▸ **How to complete this task**
Below this line is the material. Write out only its lines from the one containing "- Nối chân R/W" through the one containing "of cross-COT reporting.", both kept, exactly.
--------
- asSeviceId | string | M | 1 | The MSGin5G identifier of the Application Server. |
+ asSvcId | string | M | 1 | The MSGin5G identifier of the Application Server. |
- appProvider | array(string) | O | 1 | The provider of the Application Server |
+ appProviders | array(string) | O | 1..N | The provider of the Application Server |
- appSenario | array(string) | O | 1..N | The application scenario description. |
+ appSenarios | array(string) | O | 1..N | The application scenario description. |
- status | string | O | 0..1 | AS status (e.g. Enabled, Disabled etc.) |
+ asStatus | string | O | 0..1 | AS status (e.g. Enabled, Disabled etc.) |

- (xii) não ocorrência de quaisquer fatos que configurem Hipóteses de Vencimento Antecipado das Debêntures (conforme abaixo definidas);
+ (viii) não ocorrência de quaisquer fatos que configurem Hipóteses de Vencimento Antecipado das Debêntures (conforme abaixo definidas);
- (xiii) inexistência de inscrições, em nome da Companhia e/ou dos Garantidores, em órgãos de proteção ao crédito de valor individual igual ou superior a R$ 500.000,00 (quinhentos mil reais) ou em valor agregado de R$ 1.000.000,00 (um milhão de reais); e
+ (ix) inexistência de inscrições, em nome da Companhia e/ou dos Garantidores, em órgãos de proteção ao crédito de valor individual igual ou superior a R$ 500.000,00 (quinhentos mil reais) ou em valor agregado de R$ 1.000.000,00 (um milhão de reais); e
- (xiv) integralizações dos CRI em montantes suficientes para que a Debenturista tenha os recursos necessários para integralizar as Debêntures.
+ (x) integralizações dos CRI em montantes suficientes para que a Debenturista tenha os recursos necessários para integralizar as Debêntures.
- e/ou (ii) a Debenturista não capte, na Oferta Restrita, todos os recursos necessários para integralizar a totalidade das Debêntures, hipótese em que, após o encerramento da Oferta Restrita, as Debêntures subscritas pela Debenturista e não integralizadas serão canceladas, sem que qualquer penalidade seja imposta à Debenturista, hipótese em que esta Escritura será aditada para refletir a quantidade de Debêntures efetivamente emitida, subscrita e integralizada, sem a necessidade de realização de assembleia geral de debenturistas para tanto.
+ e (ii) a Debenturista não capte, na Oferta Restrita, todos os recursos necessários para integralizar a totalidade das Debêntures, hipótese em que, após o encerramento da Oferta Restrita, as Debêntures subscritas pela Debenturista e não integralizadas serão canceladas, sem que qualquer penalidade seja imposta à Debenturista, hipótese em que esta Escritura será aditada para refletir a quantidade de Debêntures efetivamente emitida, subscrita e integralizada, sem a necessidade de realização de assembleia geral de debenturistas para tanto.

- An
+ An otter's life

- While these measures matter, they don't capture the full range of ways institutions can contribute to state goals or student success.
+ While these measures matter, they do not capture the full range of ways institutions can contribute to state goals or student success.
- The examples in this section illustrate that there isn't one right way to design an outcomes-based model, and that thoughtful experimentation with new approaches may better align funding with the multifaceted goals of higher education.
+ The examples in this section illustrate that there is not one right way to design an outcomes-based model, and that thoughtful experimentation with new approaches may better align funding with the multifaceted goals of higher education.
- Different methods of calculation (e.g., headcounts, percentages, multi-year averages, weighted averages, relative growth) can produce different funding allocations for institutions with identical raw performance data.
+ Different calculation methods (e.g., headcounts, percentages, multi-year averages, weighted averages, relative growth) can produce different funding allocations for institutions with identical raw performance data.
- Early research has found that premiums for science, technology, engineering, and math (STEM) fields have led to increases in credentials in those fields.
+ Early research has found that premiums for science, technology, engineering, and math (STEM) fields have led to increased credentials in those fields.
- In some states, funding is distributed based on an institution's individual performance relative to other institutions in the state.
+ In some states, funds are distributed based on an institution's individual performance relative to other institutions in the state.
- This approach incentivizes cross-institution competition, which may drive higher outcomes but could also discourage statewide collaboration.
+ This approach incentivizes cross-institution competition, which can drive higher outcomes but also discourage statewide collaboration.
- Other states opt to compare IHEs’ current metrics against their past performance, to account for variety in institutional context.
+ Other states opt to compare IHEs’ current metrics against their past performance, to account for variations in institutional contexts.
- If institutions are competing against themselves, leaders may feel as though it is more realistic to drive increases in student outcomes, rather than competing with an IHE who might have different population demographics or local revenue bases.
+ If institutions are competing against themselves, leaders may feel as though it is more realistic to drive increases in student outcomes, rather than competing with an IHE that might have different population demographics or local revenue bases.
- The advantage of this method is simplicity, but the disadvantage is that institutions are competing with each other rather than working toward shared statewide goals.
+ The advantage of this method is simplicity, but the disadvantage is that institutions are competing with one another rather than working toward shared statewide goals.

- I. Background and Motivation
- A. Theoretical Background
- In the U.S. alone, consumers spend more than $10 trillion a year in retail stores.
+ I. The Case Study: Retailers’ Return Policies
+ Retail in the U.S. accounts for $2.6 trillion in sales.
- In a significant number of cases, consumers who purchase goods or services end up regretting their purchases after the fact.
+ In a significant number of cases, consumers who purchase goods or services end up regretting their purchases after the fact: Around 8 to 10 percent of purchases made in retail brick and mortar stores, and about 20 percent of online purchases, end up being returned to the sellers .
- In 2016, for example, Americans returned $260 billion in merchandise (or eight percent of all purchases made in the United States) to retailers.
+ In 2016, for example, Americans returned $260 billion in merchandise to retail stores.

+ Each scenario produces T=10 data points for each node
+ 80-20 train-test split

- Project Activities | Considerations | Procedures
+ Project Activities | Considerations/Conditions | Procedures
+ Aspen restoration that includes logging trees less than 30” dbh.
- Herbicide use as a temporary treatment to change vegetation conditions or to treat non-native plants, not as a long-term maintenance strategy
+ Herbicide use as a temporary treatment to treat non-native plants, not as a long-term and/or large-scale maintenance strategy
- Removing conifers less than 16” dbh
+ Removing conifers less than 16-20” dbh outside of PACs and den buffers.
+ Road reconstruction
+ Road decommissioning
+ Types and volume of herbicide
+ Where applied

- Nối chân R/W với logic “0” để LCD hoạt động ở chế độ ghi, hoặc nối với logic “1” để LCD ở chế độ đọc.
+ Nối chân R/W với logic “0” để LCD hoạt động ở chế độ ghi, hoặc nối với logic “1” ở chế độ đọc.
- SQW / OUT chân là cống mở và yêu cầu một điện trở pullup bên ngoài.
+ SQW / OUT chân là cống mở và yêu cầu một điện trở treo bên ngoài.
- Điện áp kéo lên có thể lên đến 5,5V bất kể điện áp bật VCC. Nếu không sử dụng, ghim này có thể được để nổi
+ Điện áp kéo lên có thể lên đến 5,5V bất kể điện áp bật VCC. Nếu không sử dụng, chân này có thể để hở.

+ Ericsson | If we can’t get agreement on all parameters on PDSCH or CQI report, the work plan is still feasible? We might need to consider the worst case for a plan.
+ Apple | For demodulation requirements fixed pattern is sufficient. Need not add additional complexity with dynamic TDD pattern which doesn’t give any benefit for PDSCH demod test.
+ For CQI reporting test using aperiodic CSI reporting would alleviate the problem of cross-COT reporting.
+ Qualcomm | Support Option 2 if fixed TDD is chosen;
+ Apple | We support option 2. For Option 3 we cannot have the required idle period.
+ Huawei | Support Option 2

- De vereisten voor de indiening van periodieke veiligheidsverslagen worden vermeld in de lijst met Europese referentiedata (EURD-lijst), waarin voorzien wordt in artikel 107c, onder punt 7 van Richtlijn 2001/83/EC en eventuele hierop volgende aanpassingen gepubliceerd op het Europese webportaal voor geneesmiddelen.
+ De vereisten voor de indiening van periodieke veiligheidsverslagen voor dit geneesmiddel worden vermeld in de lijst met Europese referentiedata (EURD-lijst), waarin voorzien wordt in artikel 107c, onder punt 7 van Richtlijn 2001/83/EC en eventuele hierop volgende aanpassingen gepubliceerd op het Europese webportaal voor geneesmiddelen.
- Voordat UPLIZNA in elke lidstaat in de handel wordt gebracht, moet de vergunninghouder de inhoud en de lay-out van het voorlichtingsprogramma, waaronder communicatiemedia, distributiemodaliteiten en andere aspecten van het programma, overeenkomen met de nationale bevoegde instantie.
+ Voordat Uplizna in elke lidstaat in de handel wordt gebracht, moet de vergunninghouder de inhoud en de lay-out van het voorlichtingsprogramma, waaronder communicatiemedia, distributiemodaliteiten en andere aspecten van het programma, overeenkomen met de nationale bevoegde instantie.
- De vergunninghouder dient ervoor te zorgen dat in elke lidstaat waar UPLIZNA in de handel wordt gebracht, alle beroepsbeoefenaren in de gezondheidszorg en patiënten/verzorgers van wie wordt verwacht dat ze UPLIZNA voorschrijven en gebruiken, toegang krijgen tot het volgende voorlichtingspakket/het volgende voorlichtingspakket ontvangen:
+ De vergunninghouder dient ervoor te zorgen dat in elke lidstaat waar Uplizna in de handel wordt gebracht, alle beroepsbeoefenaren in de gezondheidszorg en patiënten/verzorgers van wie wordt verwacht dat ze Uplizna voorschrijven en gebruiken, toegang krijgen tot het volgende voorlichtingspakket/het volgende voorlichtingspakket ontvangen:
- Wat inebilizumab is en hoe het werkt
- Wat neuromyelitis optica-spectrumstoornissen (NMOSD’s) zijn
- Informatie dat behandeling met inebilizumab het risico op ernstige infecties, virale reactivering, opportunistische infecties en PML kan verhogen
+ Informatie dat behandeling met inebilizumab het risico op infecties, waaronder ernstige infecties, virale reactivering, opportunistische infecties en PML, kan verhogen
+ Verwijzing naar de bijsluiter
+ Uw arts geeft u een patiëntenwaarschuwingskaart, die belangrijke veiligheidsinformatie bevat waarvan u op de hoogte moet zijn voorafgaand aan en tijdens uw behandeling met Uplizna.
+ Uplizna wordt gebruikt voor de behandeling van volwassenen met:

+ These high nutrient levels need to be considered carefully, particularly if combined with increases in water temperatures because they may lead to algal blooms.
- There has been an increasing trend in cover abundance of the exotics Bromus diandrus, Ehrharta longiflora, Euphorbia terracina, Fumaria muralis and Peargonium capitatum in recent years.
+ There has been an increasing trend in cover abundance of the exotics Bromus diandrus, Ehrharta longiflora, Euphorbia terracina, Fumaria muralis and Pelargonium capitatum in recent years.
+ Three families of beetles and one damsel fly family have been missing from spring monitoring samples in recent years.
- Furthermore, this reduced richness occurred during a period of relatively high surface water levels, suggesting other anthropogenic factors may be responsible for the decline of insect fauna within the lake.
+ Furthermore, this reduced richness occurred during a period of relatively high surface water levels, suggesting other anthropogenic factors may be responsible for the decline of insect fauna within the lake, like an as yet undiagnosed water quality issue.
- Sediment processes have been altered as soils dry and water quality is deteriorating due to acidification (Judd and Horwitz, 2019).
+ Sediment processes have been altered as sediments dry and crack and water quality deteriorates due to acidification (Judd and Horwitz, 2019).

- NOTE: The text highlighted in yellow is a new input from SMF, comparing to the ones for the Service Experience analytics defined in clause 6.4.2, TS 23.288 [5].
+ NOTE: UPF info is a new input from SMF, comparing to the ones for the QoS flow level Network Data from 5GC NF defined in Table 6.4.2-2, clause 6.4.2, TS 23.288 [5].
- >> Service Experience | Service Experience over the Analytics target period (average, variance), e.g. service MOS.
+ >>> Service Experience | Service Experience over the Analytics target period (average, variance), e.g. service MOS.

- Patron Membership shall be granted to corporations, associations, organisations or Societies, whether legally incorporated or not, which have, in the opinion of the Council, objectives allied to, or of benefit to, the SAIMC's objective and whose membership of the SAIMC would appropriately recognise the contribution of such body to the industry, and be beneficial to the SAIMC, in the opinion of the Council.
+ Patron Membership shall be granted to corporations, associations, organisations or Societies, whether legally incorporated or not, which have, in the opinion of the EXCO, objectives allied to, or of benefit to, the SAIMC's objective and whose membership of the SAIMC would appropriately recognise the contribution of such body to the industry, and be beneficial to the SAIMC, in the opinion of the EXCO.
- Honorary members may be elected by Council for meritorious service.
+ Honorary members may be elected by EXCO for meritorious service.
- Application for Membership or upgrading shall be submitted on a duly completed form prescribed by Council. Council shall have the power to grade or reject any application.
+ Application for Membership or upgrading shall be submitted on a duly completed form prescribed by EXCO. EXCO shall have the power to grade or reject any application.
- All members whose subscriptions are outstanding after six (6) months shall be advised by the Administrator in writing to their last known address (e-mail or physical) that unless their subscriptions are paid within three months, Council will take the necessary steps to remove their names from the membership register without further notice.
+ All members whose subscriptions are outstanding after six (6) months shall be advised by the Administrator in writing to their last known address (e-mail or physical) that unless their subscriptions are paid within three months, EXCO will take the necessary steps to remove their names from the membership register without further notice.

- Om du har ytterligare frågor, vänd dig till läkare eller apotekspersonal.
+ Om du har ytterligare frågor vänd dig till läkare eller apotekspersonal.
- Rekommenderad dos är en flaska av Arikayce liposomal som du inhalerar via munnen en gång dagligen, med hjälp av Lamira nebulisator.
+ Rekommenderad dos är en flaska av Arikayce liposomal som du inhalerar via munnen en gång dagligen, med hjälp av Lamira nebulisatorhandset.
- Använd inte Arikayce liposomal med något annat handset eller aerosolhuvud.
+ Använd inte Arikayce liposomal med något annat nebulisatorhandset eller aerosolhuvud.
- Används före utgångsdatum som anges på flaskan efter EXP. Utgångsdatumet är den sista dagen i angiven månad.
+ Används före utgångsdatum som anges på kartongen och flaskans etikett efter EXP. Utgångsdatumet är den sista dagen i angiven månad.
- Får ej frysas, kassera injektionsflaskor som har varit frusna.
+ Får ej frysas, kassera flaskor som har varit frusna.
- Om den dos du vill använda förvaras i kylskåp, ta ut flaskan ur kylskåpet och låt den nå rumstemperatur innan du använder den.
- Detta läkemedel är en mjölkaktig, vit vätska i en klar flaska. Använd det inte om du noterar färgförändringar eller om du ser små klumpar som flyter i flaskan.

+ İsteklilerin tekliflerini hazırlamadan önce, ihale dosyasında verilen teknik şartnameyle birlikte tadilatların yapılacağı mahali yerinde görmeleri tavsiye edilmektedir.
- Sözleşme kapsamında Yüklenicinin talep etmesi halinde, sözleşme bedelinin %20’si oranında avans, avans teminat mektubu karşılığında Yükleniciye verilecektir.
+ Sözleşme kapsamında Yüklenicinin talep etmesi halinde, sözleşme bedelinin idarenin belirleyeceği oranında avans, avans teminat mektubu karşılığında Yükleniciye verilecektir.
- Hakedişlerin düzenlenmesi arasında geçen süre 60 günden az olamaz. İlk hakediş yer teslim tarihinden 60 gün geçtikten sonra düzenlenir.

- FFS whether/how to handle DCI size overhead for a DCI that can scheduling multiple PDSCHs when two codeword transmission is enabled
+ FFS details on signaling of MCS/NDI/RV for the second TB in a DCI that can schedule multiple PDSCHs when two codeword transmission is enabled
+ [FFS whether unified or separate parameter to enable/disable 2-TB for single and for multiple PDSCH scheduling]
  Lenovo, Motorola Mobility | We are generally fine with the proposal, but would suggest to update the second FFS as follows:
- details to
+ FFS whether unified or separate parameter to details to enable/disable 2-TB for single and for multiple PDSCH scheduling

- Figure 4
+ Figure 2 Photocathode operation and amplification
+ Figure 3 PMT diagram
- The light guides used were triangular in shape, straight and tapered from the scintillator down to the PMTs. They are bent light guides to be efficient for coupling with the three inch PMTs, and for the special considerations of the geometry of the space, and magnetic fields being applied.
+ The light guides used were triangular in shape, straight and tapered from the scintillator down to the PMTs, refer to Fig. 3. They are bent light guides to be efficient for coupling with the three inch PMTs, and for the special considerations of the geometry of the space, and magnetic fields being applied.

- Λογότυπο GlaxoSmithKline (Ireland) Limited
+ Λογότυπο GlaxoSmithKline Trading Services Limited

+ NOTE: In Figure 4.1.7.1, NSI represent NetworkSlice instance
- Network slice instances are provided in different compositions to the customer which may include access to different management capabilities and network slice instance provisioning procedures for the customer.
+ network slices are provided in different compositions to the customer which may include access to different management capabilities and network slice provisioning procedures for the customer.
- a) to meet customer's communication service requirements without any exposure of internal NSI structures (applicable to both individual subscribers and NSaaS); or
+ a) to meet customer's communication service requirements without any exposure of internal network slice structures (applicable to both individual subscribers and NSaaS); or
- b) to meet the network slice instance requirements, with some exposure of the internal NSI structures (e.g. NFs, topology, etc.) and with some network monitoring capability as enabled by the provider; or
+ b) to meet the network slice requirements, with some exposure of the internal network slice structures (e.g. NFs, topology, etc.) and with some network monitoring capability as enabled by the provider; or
--------
▸ **Answer for this exercise**
- Nối chân R/W với logic “0” để LCD hoạt động ở chế độ ghi, hoặc nối với logic “1” để LCD ở chế độ đọc.
+ Nối chân R/W với logic “0” để LCD hoạt động ở chế độ ghi, hoặc nối với logic “1” ở chế độ đọc.
- SQW / OUT chân là cống mở và yêu cầu một điện trở pullup bên ngoài.
+ SQW / OUT chân là cống mở và yêu cầu một điện trở treo bên ngoài.
- Điện áp kéo lên có thể lên đến 5,5V bất kể điện áp bật VCC. Nếu không sử dụng, ghim này có thể được để nổi
+ Điện áp kéo lên có thể lên đến 5,5V bất kể điện áp bật VCC. Nếu không sử dụng, chân này có thể để hở.

+ Ericsson | If we can’t get agreement on all parameters on PDSCH or CQI report, the work plan is still feasible? We might need to consider the worst case for a plan.
+ Apple | For demodulation requirements fixed pattern is sufficient. Need not add additional complexity with dynamic TDD pattern which doesn’t give any benefit for PDSCH demod test.
+ For CQI reporting test using aperiodic CSI reporting would alleviate the problem of cross-COT reporting.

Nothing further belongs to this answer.